___ Excerpted data ___

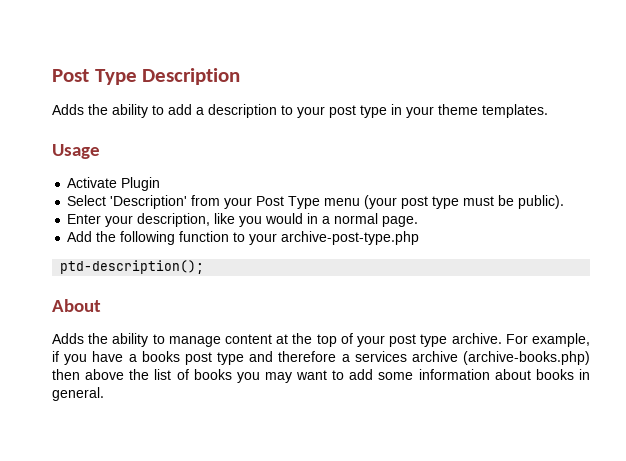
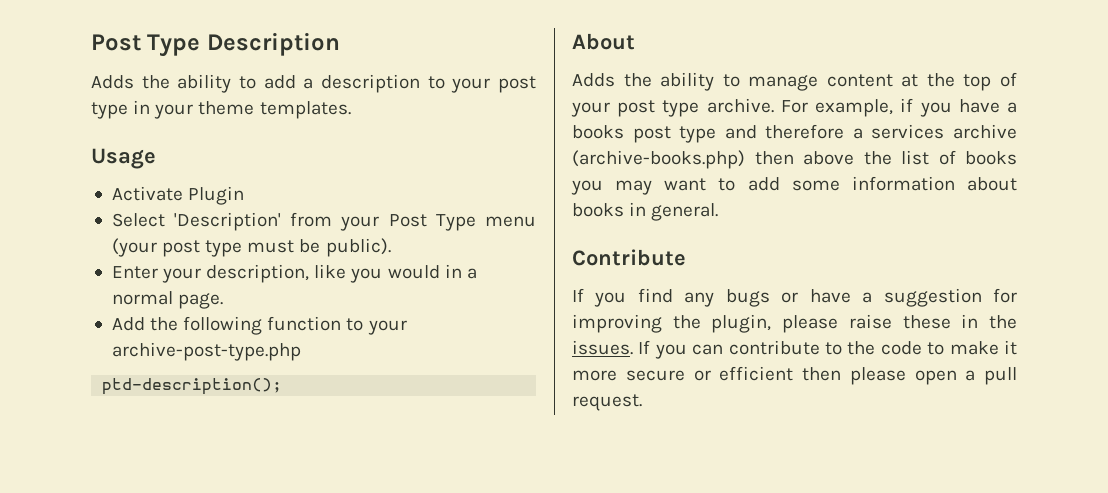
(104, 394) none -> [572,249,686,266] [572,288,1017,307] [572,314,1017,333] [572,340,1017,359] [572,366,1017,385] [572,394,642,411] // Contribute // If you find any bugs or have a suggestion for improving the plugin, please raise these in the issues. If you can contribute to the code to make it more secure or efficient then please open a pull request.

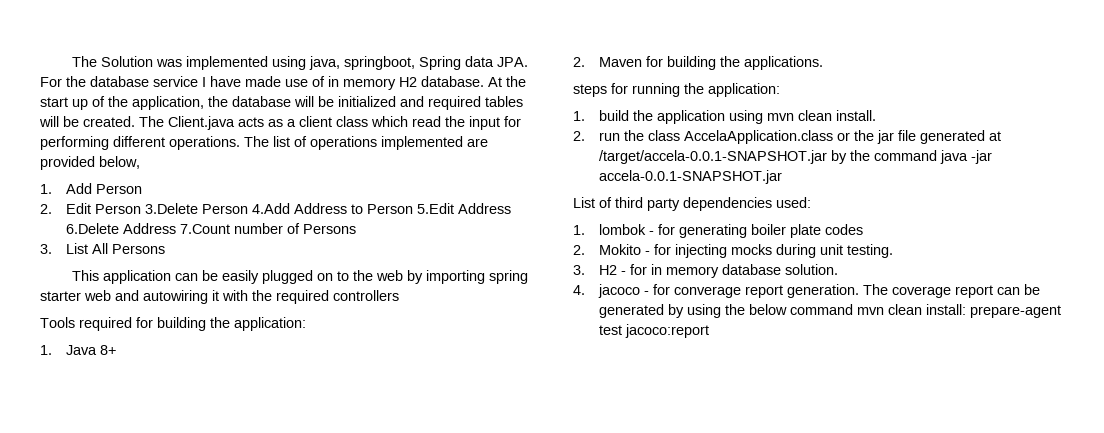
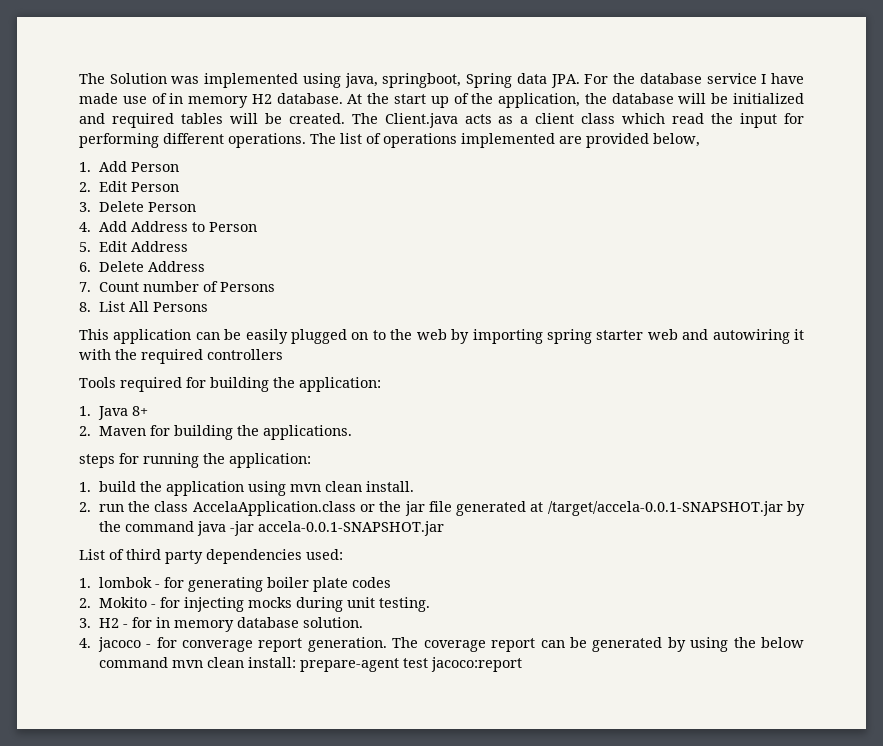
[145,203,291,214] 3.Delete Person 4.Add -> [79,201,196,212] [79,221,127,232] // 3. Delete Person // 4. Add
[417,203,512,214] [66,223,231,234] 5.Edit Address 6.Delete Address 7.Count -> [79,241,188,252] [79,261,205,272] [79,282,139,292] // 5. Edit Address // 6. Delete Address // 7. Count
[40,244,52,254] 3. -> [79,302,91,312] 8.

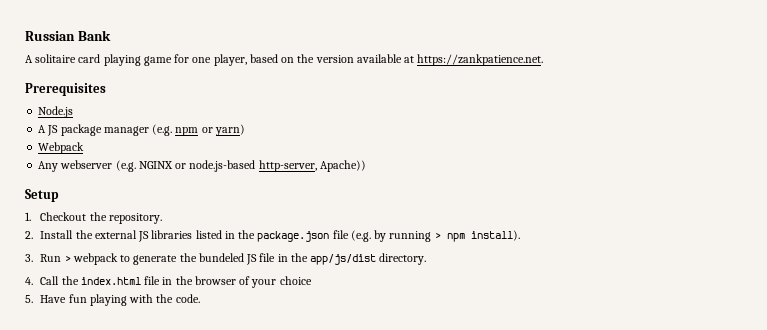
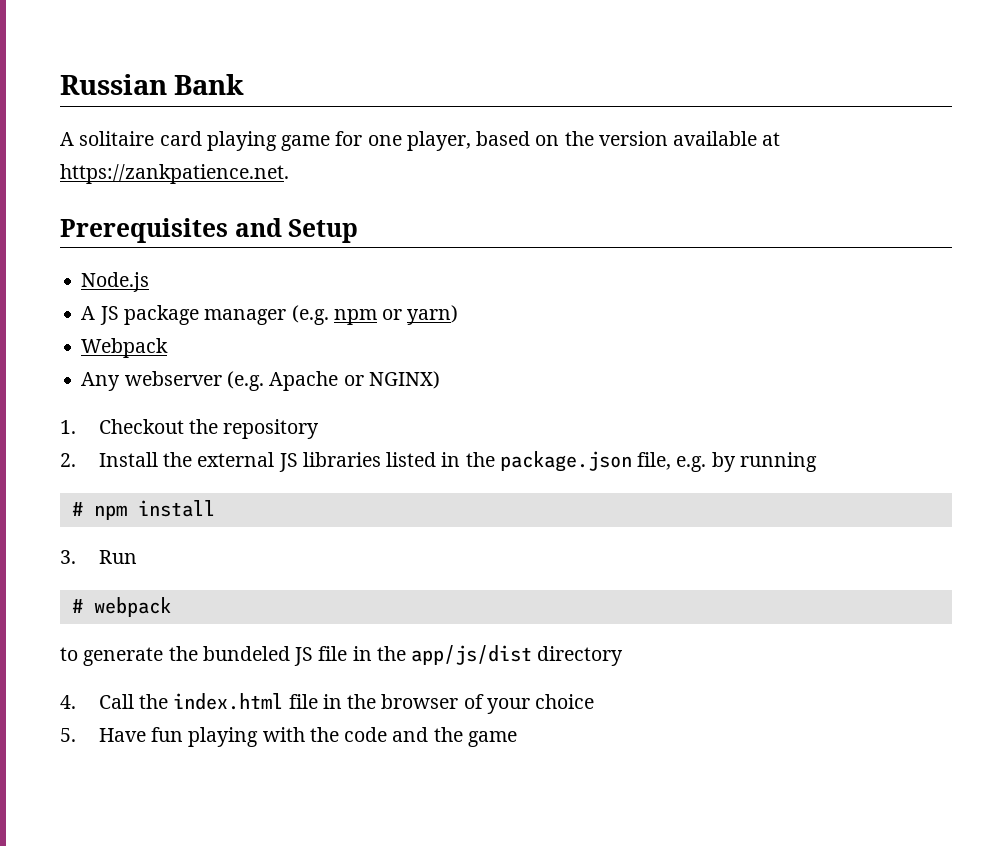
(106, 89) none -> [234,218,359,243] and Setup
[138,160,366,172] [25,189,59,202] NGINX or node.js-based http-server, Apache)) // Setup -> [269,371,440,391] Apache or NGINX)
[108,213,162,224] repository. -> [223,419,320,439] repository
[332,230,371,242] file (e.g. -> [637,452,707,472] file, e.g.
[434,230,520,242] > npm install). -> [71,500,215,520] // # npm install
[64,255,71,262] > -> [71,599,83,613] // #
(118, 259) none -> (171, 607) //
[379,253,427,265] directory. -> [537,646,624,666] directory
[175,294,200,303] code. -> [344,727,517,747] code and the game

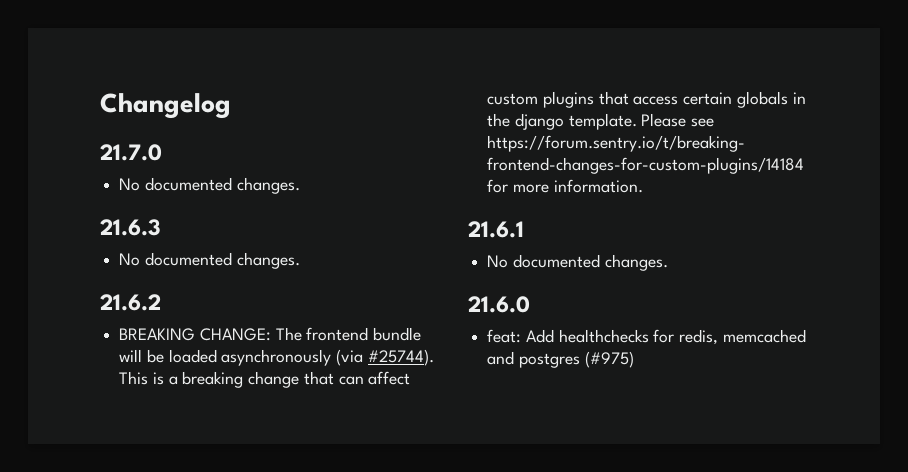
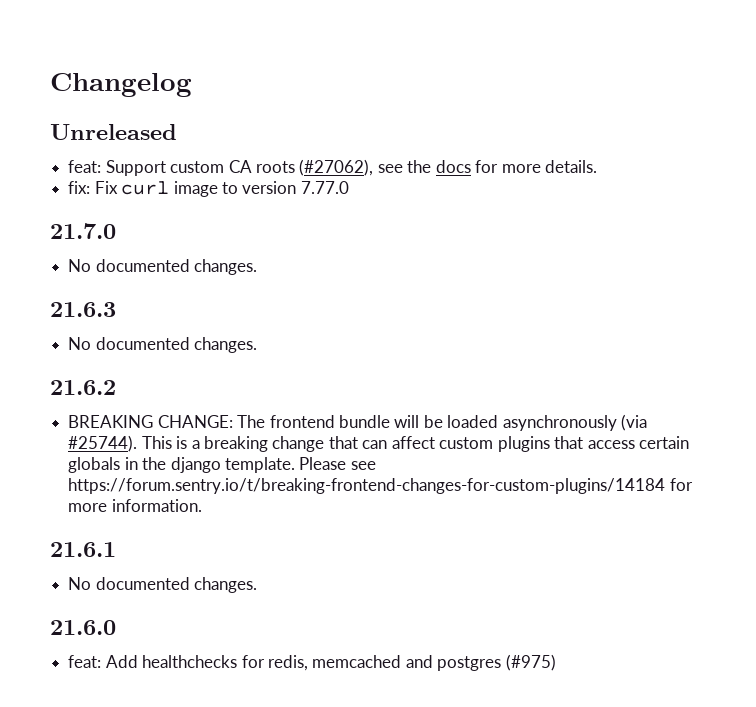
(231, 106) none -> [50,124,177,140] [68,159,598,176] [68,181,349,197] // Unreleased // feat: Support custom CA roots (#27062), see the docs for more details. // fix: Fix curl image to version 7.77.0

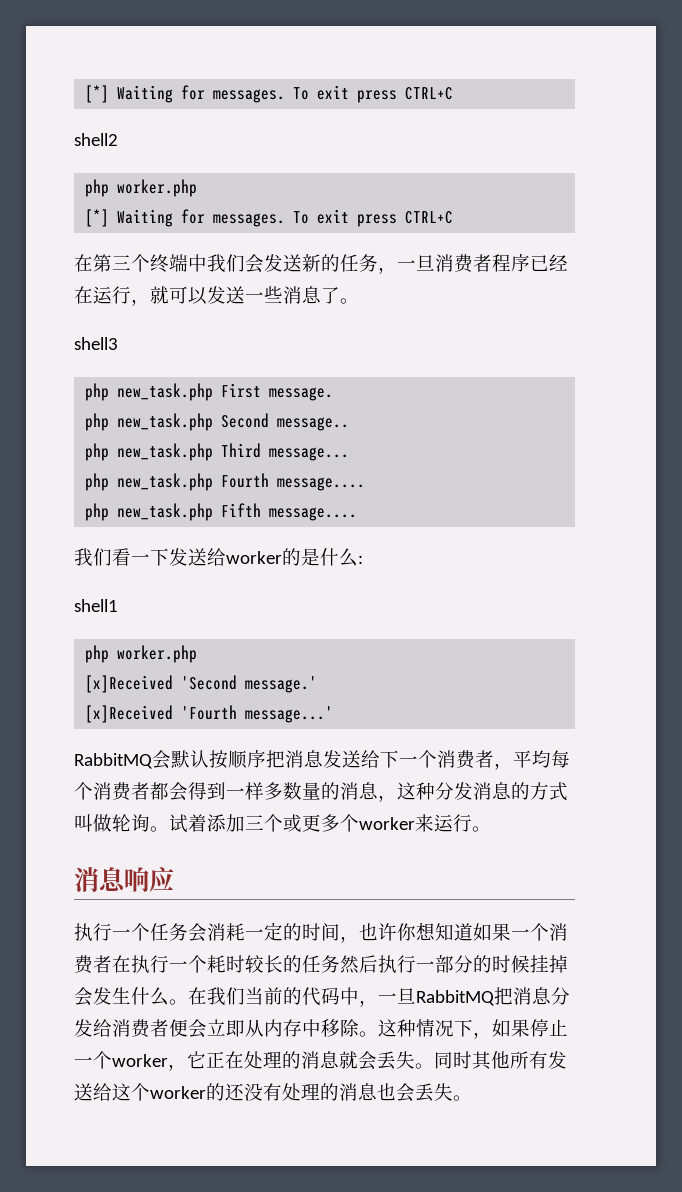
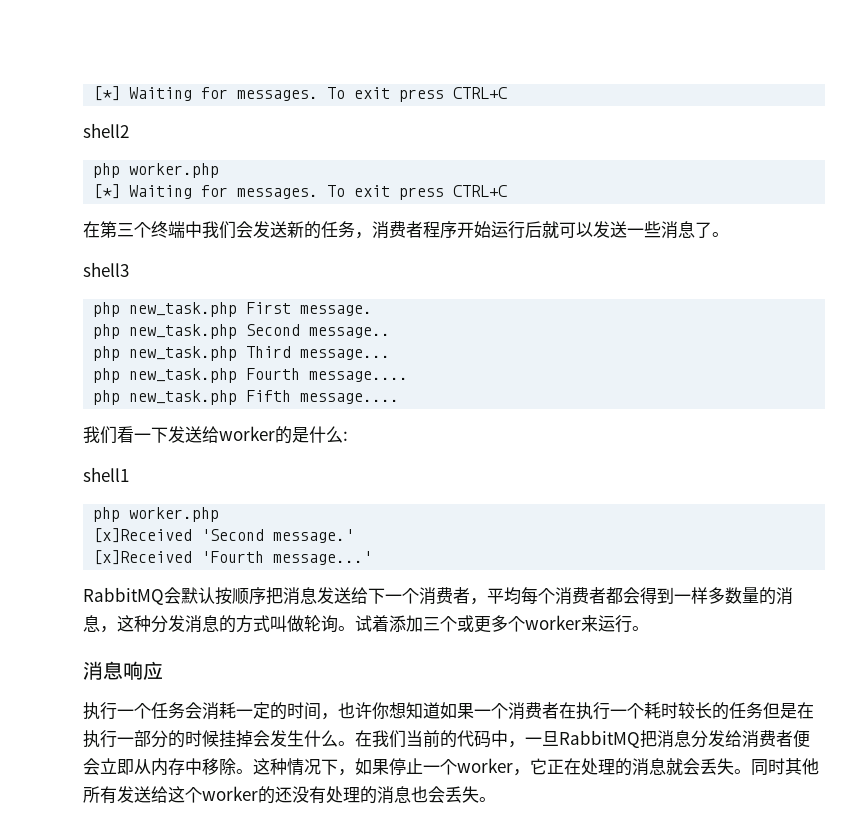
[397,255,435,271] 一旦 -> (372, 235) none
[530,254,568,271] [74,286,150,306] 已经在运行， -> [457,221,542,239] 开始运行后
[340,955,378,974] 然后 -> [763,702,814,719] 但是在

___

▸ Activity
Starting at the line with "[64,255,71,262] > -> [71,599,83,613] // #", reproduce exactly each line through the end of the entries, including the first and the last, and skip the pictures.

▸ Response to the exercise
[64,255,71,262] > -> [71,599,83,613] // #
(118, 259) none -> (171, 607) //
[379,253,427,265] directory. -> [537,646,624,666] directory
[175,294,200,303] code. -> [344,727,517,747] code and the game

(231, 106) none -> [50,124,177,140] [68,159,598,176] [68,181,349,197] // Unreleased // feat: Support custom CA roots (#27062), see the docs for more details. // fix: Fix curl image to version 7.77.0

[397,255,435,271] 一旦 -> (372, 235) none
[530,254,568,271] [74,286,150,306] 已经在运行， -> [457,221,542,239] 开始运行后
[340,955,378,974] 然后 -> [763,702,814,719] 但是在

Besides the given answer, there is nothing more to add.